3. Yevgeny Prigozhin of Wagner Accumulates Political Capital

Yevgeny Prigozhin has taken his political ambitions to new heights by engaging in flamboyant exchanges with members of the Russian foreign and defense ministries, going so far as to dictate the agenda for Russia’s United Nations Security Council presidency. 

Of these exchanges, Prigozhin’s criticisms of the Russian Foreign Ministry on African strategic affairs were of greatest importance. From Mali to Libya, Prigozhin’s Wagner Group has an extensivepresence in Africa. Prigozhin’s strategy there rests on offering security assistance to fragile local governments in exchange for political and economic support. Wagner’s involvement in these countries includes military training, VIP protection and escort, and anti-insurgency operations. In return, Prigozhin secures lucrative business deals in high-profit sectors such as mining and critical-facility ownership. 

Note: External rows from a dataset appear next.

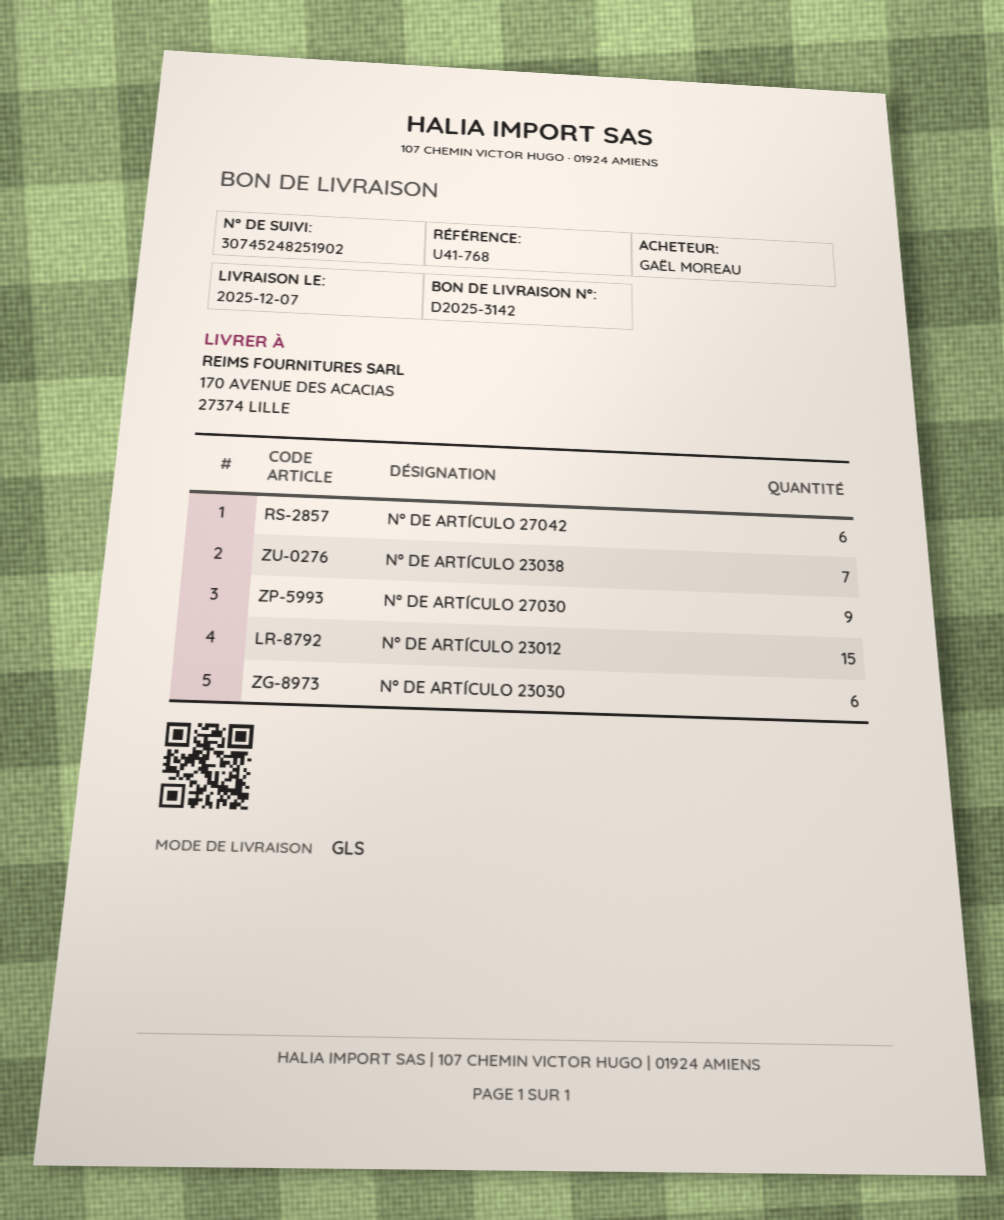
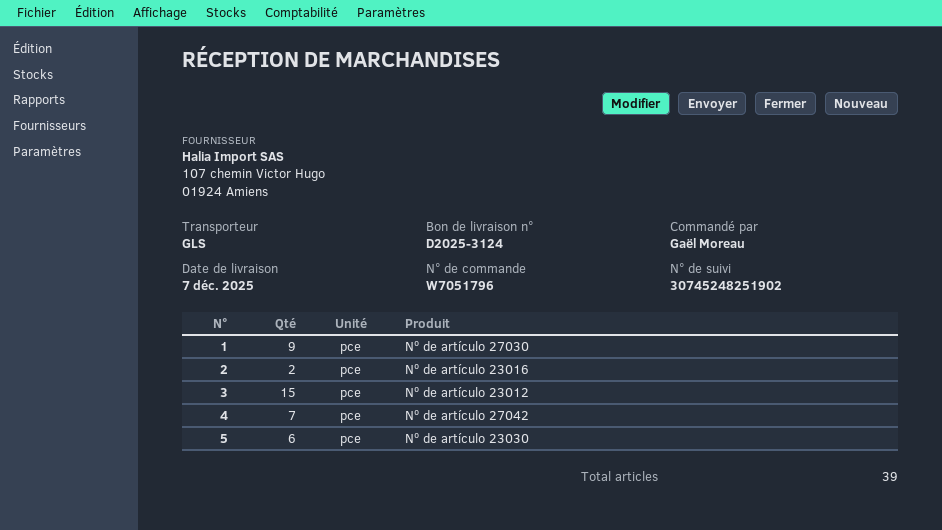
delivery note number: D2025-3142 -> D2025-3124
Nº DE ARTÍCULO 27042: 6 -> 7
Nº DE ARTÍCULO 23038: 7 -> none
Nº de artículo 23016: none -> 2

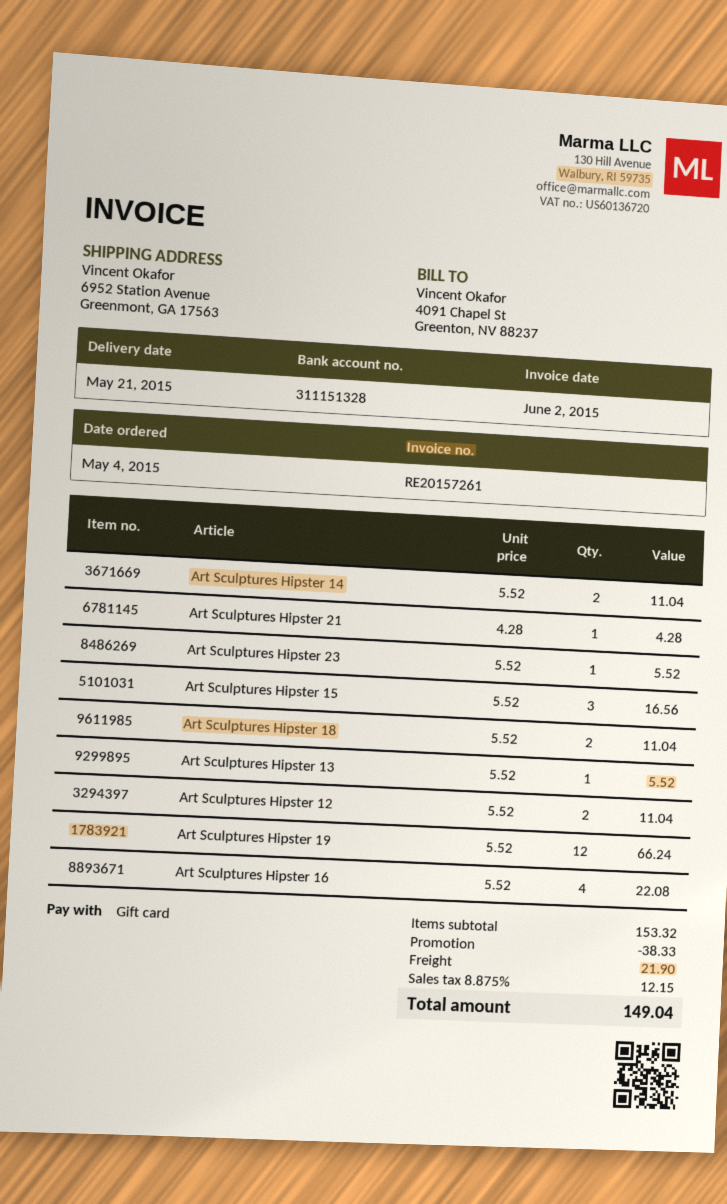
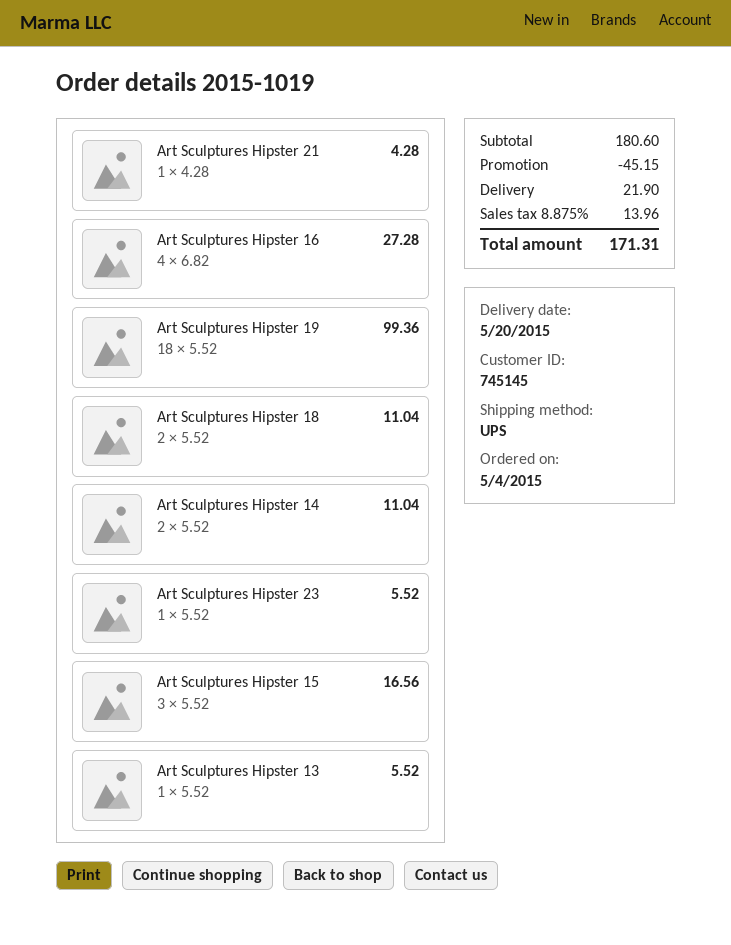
delivery date: 2015-05-21 -> 2015-05-20
Art Sculptures Hipster 12: 2 x 5.52 = 11.04 -> none
Art Sculptures Hipster 19: 12 x 5.52 = 66.24 -> 18 x 5.52 = 99.36
Art Sculptures Hipster 16: 4 x 5.52 = 22.08 -> 4 x 6.82 = 27.28
subtotal: 153.32 -> 180.60
discount: 38.33 -> 45.15
tax: 8.875% = 12.15 -> 8.875% = 13.96
total: 149.04 -> 171.31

To further Prigozhin’s ambitions, Wagner has introduced mobile recruitment centers in different corners of the Russian Federation. Its timing is spot-on, as the Russian Ministry of Defense is now initiating the spring conscription period to draft some 147,000 personnel for the fight in Ukraine. Prigozhin’s Wagner is now entering into open competition with the defense ministry of Sergei Shoigu in force-generation efforts. 

Finally, the Meduza news outlet reported this week that Prigozhin has taken control of the pro-Kremlin political party A Just Russia — For Truth (SRZP) to advance his ambitious plans. While Vladimir Putin may not allow Prigozhin to secure an official foothold in domestic politics, Prigozhin’s interest in the SRZP speaks volumes regarding his aims. 

4. The Russian Military Intensifies Its Efforts in Marinka

Recent weeks have seen increased Russian combat activity in Marinka, Donetsk Oblast. Updates from the Ukrainian General Staff confirm that Russia’s efforts there have only grown in intensity. 

Visual evidence obtained from the Marinka front highlights that the clashes have featured heavy artillery, following the broader pattern in the overall war. Russian testimonies suggest that the efficiency of Ukrainian artillery makes it difficult for Putin’s forces to advance. In late March, the Ukrainian Armed Forces even used US-supplied HIMARS MLRS to target Russian armor concentrations in the area. At the time of writing, a Russian Su-25 attack aircraft had also been downed over the city. 

The Donetsk Oblast has been at the center of Russia’s troubled winter offensive. Marinka has proven highly attritional for both sides, with the Russian military losing hundreds of servicemen within the span of a few days at the time of writing. 

Our open-source defense intelligence efforts will continue to monitor every flashpoint of the Russian offensive until the conflict’s end. We anticipate that Ukraine’s long-awaited counteroffensive will soon pick up where the Russian push leaves off.